Your assignment -
Within the data below, copy each line where the string "version" is found.

(Extracted records)
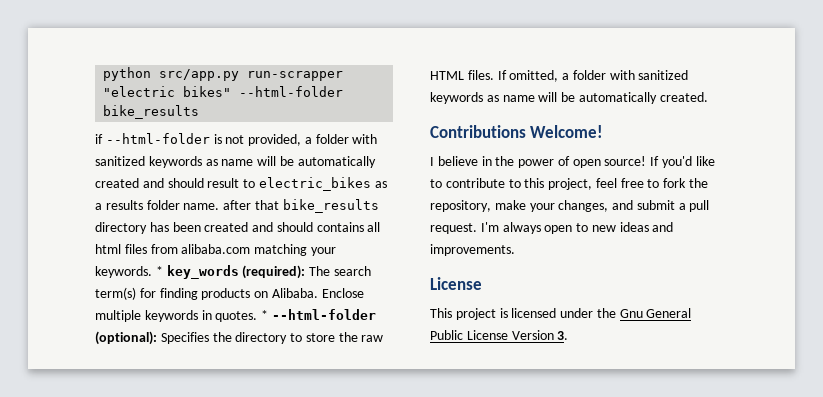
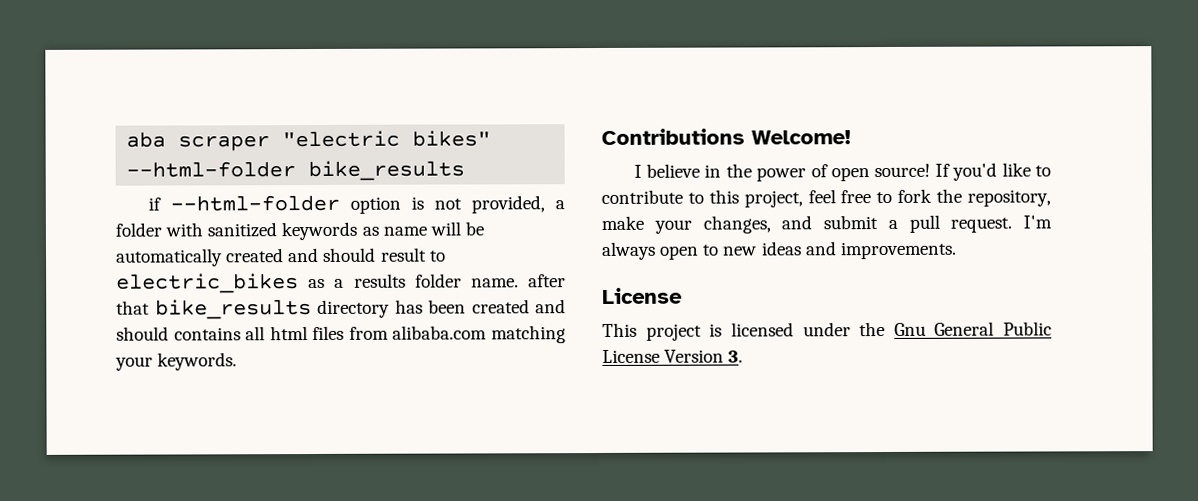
- python src/app.py run-scrapper "electric bikes" --html-folder bike_results
+ aba scraper "electric bikes" --html-folder bike_results
- if --html-folder is not provided, a folder with sanitized keywords as name will be automatically created and should result to electric_bikes as a results folder name. after that bike_results directory has been created and should contains all html files from alibaba.com matching your keywords. * key_words (required): The search term(s) for finding products on Alibaba. Enclose multiple keywords in quotes. * --html-folder (optional): Specifies the directory to store the raw HTML files. If omitted, a folder with sanitized keywords as name will be automatically created.
+ if --html-folder option is not provided, a folder with sanitized keywords as name will be automatically created and should result to electric_bikes as a results folder name. after that bike_results directory has been created and should contains all html files from alibaba.com matching your keywords.

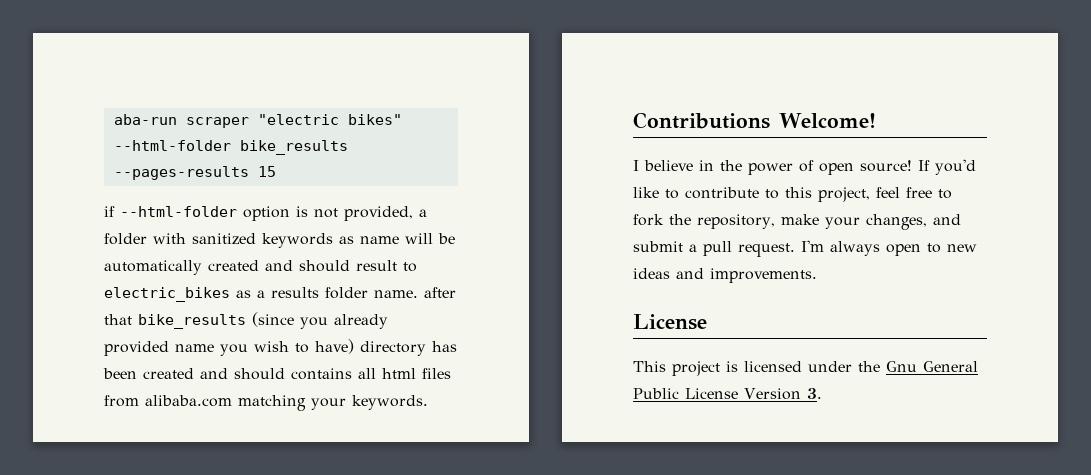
- aba scraper "electric bikes" --html-folder bike_results
+ aba-run scraper "electric bikes" --html-folder bike_results --pages-results 15
- if --html-folder option is not provided, a folder with sanitized keywords as name will be automatically created and should result to electric_bikes as a results folder name. after that bike_results directory has been created and should contains all html files from alibaba.com matching your keywords.
+ if --html-folder option is not provided, a folder with sanitized keywords as name will be automatically created and should result to electric_bikes as a results folder name. after that bike_results (since you already provided name you wish to have) directory has been created and should contains all html files from alibaba.com matching your keywords.

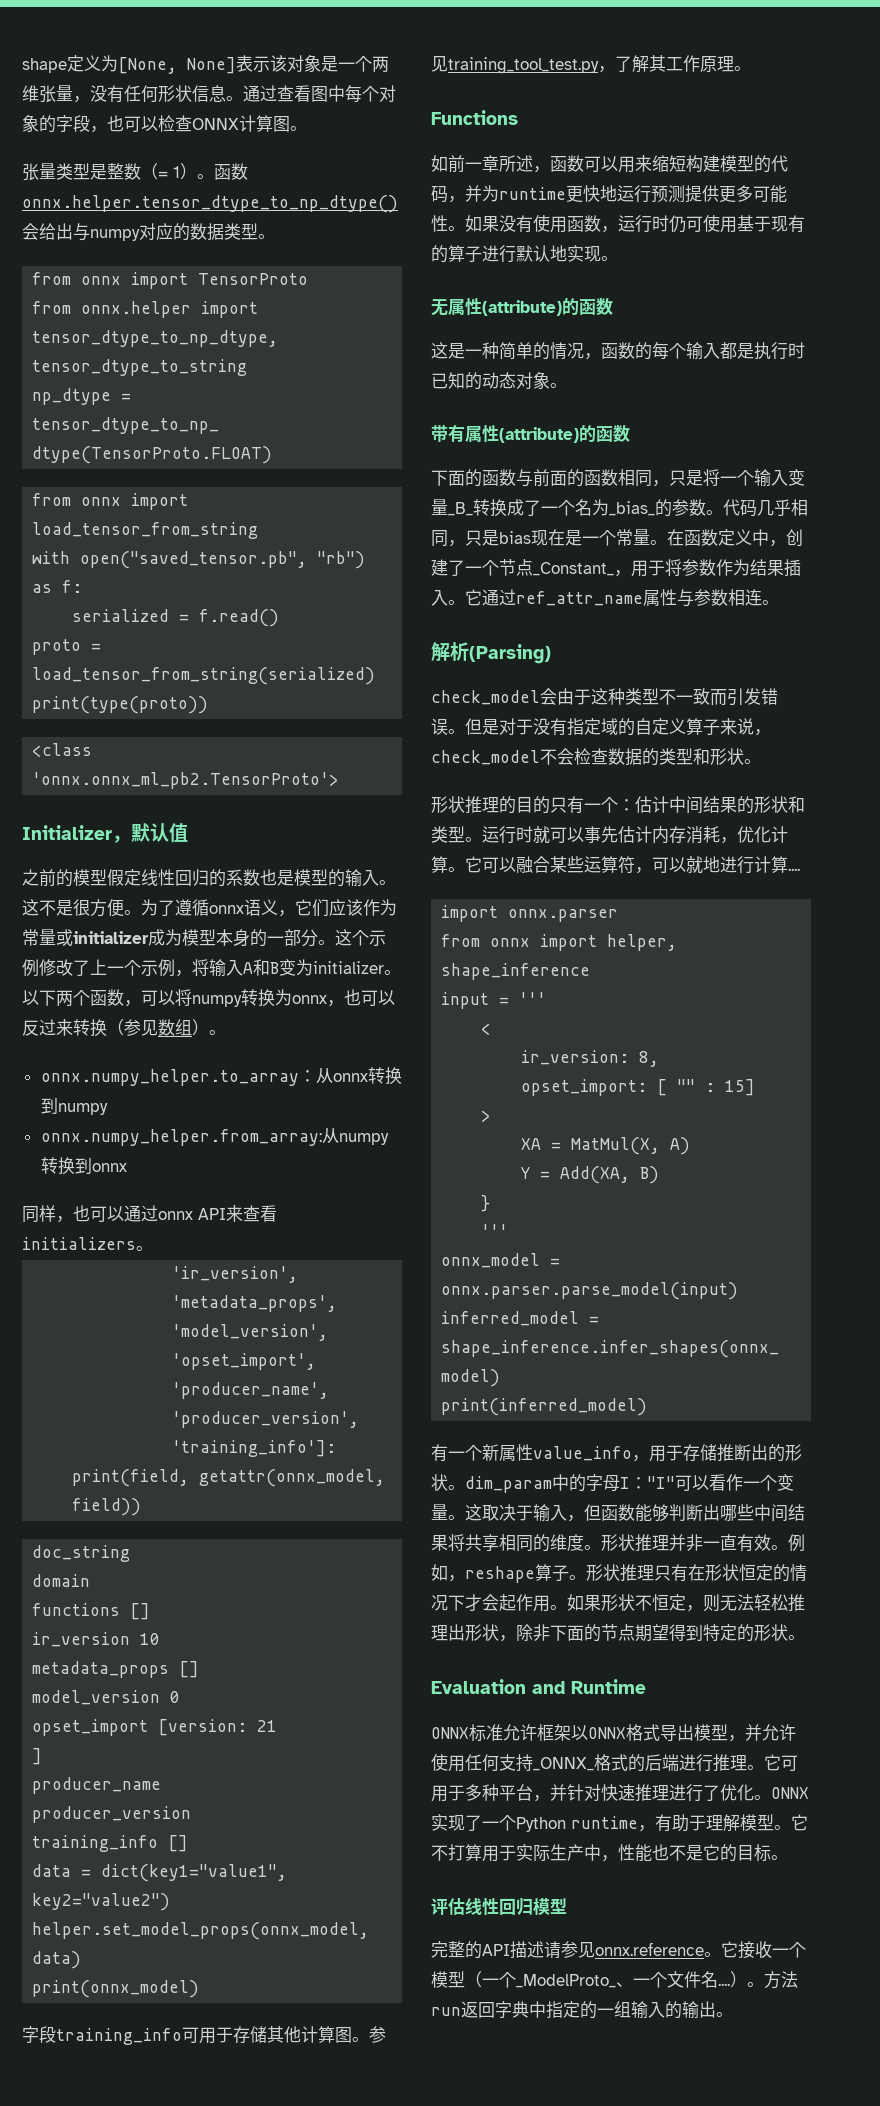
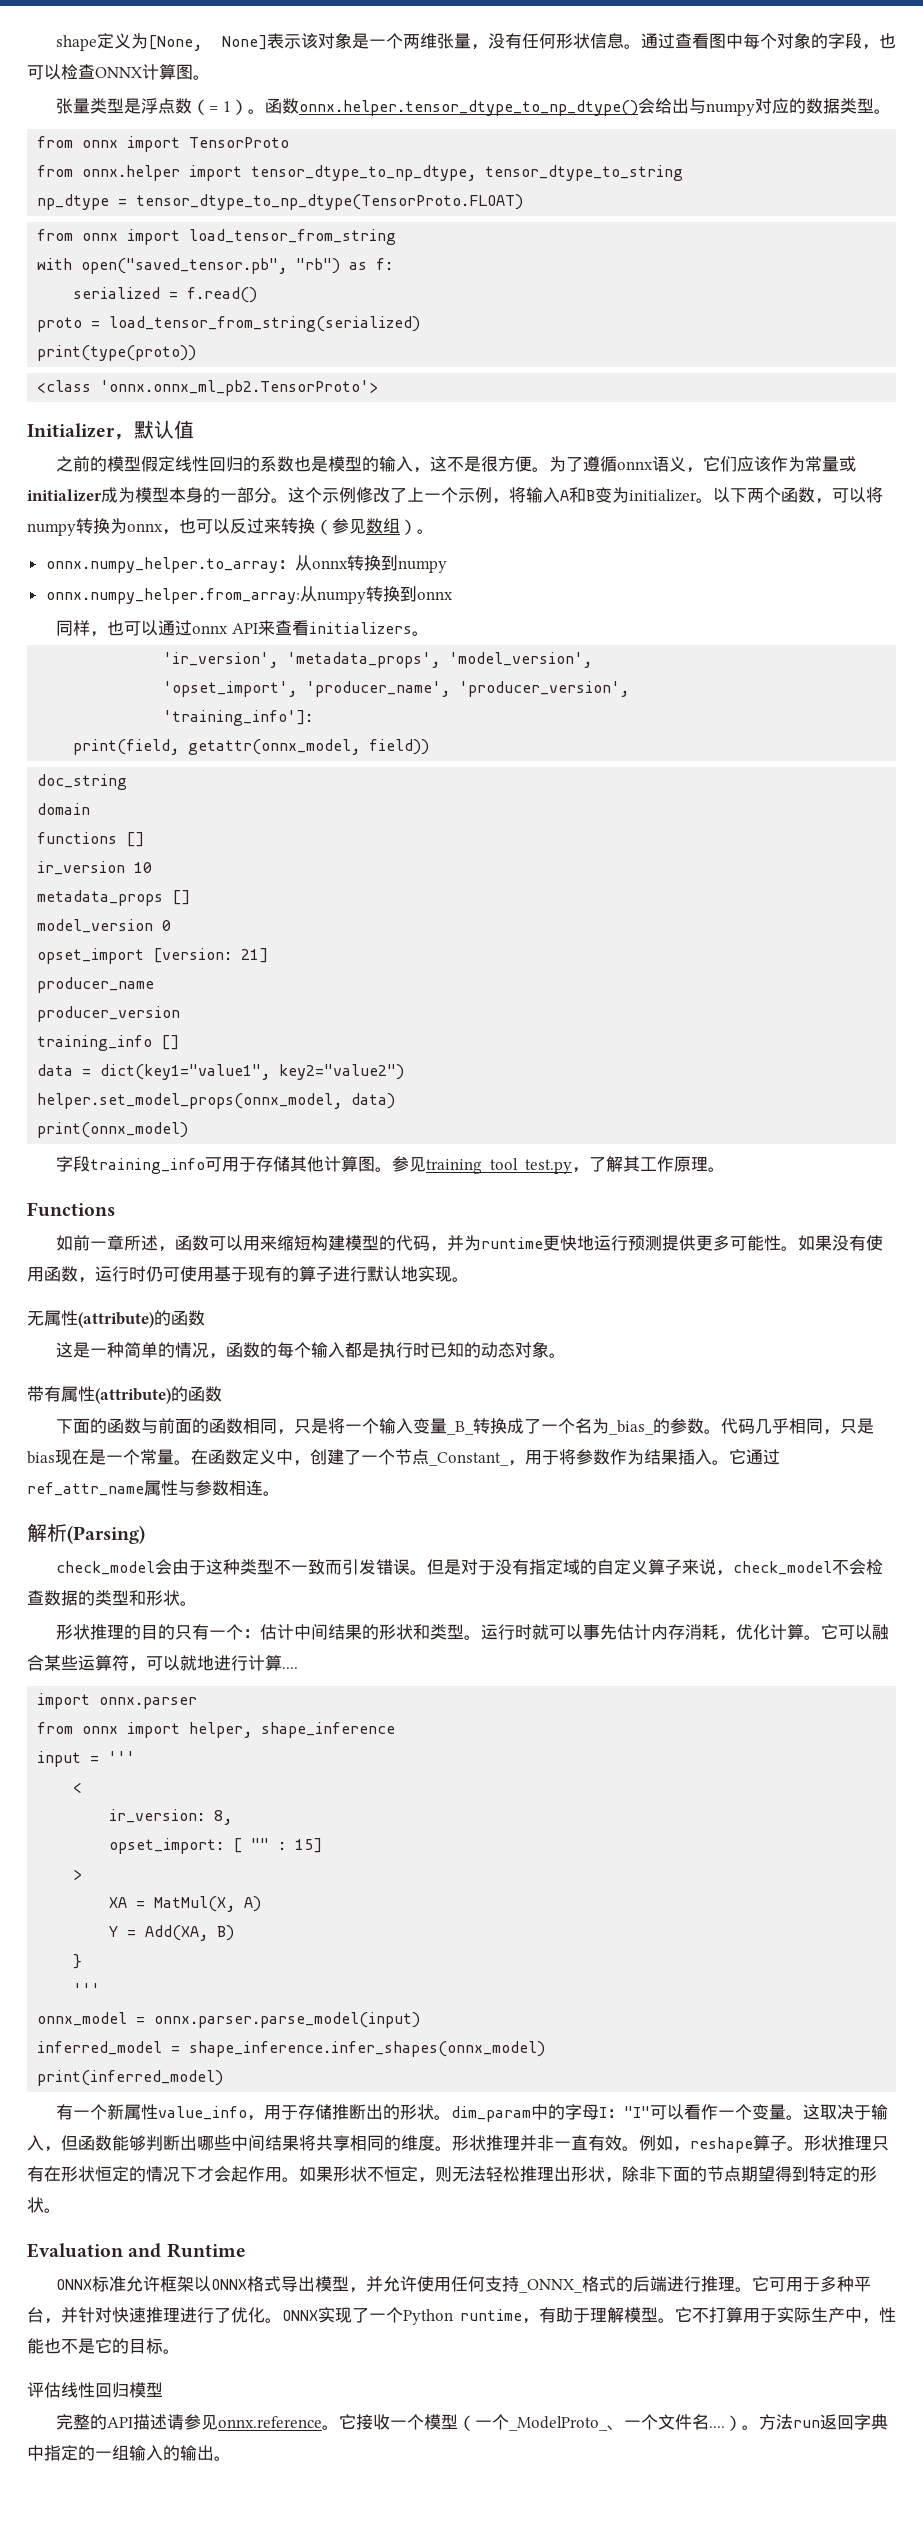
- 张量类型是整数（= 1）。
+ 张量类型是浮点数（= 1）。
- 之前的模型假定线性回归的系数也是模型的输入。这不是很方便。
+ 之前的模型假定线性回归的系数也是模型的输入，这不是很方便。
- opset_import [version: 21
- ]
+ opset_import [version: 21]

Task solution -
- opset_import [version: 21
+ opset_import [version: 21]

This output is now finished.